■ **Work to be completed**: Pick out the lines below with "subtotal" and list them.

▬▬▬

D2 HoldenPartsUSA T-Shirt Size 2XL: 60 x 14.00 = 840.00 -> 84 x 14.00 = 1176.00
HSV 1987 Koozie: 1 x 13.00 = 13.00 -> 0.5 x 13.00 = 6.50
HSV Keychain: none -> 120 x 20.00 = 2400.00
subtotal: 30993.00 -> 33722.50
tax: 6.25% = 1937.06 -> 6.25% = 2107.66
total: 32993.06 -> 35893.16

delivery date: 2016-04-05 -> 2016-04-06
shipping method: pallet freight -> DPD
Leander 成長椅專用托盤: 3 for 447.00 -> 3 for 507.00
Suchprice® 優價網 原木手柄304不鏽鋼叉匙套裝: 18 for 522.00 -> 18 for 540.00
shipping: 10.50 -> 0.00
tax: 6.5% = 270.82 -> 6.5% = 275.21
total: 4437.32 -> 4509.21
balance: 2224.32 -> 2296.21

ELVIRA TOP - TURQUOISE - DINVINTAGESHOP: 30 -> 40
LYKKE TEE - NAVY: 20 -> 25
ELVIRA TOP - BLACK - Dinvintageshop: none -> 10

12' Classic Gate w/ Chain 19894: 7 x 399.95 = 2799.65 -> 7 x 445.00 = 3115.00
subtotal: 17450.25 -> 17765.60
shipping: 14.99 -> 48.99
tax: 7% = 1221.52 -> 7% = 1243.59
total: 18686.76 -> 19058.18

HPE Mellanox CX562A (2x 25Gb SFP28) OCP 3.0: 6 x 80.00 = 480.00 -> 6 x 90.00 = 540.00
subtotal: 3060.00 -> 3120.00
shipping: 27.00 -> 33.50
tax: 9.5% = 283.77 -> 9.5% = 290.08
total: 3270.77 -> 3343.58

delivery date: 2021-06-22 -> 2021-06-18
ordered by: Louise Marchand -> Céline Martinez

▬▬▬

■ **Expected output**:
subtotal: 30993.00 -> 33722.50
subtotal: 17450.25 -> 17765.60
subtotal: 3060.00 -> 3120.00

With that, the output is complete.